Saina knows it well enough. It's her ability to grit through cataclysmic phases and dreadful injuries, to come back each time just when you think she's finished, that's seen her through her torrid years. A two-time India Open champion, the way her body is placed now, at "60-70 per cent", she'll be happy to take even a couple of rounds this week. She has entries in two more tournaments in India in the weeks ahead, a Super 300 and Super 100. She won't mind the ranking points. If clearing the first round at the India Open fetches her over 2000 points, a deeper run at the relatively low-profile Odisha Open Super 100 later this month could rake in anywhere between 3000 and 5000 ranking points. An upward push in the rankings will also bring with it kinder draws. The Commonwealth Games, where she's defending champion, and Asian Games are around six months away. Her body needs weekly assessment and doesn't allow her to plan too far ahead but she would surely want a parting shot at both. "When I watch matches of other players, I like to do some kind of workout myself. It gives me confidence that yes, I can come back. Lots of players get injured. I want to accept the challenge. Let's see what all injuries I can cope with and come back stronger."

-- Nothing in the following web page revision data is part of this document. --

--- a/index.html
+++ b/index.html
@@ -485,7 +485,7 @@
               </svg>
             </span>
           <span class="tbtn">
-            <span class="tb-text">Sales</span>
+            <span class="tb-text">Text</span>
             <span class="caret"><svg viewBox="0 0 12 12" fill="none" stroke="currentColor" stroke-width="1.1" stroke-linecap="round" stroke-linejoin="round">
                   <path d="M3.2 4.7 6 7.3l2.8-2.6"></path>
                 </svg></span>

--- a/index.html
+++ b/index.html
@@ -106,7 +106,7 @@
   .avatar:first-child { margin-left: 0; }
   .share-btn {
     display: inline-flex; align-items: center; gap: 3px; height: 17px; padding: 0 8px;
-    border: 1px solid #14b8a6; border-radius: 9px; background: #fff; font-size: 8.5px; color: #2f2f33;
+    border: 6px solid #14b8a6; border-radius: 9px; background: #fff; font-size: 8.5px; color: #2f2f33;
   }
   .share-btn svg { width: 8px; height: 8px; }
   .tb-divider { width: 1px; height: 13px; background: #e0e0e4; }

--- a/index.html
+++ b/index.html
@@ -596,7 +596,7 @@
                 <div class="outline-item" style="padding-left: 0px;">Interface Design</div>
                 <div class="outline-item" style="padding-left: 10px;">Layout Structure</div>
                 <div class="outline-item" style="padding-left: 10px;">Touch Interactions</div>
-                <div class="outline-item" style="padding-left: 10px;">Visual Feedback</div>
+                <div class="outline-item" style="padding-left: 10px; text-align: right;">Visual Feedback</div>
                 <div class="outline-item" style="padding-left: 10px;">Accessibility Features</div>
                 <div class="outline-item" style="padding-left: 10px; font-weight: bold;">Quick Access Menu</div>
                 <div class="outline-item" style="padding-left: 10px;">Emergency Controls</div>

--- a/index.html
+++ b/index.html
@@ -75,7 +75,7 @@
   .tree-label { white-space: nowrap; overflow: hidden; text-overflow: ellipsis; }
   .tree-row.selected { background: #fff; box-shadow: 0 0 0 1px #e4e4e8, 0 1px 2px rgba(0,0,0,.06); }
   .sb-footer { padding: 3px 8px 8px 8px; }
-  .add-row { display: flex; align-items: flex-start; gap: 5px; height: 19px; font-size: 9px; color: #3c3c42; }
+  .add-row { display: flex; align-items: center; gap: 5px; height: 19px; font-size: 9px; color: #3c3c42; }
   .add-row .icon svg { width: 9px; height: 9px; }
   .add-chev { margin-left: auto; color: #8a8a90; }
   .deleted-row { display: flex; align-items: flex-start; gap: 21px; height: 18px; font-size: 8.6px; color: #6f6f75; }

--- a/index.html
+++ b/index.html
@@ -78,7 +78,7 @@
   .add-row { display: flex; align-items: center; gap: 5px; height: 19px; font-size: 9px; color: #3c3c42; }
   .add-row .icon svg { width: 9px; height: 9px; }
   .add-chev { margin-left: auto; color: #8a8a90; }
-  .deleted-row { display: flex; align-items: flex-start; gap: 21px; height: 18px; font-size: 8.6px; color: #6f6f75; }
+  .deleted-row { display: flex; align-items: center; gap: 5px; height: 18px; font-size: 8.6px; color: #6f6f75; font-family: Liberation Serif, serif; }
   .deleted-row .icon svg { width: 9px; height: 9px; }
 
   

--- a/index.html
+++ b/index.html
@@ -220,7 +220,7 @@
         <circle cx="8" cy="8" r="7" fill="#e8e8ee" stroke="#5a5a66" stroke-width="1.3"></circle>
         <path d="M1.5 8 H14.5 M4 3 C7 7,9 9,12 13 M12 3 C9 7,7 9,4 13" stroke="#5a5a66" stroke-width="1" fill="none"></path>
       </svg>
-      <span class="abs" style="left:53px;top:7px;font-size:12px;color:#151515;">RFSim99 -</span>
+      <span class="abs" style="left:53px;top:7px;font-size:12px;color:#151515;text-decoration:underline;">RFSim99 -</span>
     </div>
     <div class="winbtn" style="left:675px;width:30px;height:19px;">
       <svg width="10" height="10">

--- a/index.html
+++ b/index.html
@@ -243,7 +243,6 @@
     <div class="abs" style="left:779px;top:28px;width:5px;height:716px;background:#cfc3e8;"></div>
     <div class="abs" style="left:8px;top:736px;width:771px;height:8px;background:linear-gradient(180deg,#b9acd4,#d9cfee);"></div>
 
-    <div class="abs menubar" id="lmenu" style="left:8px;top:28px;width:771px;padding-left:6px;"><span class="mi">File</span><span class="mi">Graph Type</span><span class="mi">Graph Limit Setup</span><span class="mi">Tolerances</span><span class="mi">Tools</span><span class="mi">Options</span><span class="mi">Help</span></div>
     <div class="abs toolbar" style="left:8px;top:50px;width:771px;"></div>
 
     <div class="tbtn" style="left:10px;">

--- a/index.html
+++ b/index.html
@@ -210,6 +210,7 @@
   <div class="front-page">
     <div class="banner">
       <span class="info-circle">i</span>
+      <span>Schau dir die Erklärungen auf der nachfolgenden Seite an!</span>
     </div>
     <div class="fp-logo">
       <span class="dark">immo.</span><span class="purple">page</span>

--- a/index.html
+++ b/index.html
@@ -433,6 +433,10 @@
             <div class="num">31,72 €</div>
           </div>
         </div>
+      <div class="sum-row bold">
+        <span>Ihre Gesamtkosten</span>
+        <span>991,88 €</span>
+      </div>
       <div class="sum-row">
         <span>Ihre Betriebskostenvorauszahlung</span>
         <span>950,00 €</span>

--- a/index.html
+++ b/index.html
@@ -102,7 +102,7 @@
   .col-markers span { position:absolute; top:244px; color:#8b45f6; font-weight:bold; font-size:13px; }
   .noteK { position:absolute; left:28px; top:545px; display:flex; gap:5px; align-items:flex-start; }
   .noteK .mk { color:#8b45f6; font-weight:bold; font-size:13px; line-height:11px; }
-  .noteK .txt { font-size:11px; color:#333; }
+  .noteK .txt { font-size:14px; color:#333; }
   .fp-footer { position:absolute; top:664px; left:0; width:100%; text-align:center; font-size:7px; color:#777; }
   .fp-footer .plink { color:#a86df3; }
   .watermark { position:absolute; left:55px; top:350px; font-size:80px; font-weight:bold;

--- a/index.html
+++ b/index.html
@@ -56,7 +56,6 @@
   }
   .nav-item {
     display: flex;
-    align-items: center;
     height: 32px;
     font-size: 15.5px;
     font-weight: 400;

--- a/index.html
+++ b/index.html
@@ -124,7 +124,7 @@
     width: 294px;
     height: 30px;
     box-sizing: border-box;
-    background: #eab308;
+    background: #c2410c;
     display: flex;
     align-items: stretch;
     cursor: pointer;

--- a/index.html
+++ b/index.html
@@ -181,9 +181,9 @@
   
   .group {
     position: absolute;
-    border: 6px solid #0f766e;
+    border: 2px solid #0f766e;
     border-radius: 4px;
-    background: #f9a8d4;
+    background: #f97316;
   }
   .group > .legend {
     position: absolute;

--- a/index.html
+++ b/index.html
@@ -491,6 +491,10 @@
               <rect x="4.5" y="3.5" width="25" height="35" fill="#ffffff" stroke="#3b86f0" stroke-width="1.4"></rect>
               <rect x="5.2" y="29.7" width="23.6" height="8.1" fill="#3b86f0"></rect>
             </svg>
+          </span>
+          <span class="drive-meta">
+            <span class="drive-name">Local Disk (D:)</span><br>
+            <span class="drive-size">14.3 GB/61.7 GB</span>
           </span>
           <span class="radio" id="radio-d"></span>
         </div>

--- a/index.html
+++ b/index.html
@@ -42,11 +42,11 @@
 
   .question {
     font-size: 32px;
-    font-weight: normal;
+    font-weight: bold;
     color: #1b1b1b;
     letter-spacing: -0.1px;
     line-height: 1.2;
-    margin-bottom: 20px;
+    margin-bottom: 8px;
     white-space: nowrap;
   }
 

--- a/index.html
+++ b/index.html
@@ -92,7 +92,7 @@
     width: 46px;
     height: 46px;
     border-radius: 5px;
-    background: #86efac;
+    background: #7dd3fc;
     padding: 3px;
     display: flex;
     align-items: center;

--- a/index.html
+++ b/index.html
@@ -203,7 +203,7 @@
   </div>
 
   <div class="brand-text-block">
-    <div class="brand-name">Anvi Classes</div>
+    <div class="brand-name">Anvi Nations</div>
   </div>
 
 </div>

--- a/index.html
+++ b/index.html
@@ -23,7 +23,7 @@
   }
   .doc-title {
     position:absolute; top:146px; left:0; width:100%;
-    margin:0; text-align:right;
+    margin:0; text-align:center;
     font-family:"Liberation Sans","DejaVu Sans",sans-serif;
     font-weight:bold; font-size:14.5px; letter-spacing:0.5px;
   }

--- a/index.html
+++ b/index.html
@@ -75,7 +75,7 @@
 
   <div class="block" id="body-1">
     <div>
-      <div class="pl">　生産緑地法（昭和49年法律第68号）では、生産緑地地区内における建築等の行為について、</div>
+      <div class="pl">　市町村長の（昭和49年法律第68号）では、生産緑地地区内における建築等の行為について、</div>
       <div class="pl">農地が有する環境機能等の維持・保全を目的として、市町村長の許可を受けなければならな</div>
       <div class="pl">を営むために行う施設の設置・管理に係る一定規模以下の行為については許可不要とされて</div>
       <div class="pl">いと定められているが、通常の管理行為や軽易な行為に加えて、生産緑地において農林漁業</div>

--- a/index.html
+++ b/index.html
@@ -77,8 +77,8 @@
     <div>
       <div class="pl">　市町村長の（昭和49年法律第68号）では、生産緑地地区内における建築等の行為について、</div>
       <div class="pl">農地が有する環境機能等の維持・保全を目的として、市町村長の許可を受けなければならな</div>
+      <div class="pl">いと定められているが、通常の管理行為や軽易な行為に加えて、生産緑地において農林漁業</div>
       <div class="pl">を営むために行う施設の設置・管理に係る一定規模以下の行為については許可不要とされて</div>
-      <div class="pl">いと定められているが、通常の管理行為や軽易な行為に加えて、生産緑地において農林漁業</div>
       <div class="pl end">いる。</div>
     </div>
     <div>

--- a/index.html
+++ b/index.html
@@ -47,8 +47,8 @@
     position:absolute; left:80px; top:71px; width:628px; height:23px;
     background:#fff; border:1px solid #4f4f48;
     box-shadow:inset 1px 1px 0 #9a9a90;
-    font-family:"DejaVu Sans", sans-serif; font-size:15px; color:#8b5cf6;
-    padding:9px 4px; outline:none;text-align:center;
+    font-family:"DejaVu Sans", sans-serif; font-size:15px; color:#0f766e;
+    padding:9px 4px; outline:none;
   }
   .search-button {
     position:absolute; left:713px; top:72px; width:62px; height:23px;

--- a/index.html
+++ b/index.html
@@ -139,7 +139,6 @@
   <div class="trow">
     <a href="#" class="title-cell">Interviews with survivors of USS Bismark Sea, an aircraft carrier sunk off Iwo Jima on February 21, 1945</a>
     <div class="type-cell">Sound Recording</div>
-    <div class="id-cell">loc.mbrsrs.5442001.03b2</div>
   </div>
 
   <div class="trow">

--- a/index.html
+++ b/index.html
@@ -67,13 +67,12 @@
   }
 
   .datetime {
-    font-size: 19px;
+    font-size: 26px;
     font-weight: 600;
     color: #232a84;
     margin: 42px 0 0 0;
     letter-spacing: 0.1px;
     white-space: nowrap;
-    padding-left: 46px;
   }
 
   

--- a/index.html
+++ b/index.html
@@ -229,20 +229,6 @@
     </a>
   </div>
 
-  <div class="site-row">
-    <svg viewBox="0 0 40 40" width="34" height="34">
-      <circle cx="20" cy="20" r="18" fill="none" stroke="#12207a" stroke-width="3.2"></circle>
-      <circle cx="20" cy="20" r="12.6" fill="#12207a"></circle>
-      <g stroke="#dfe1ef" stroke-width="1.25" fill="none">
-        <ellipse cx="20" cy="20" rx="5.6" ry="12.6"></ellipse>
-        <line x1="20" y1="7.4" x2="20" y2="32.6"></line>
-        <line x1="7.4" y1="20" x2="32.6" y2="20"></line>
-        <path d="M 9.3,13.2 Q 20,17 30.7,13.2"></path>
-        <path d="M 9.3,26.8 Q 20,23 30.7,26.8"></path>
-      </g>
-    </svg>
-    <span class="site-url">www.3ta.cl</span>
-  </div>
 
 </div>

But every physical rehab carries with it a steep mental cost and athletes can stay in the funk for a while. For Saina it's been a ceaseless battle. "It's not easy. I definitely feel it's enough, I'm trying too much. Sometimes feel like giving up," she said. "The mental part is tough. Tournaments are happening, other players are winning and I'm sitting and watching them. But it's okay. It's a challenge, it's a fight. Maybe there are some good days ahead."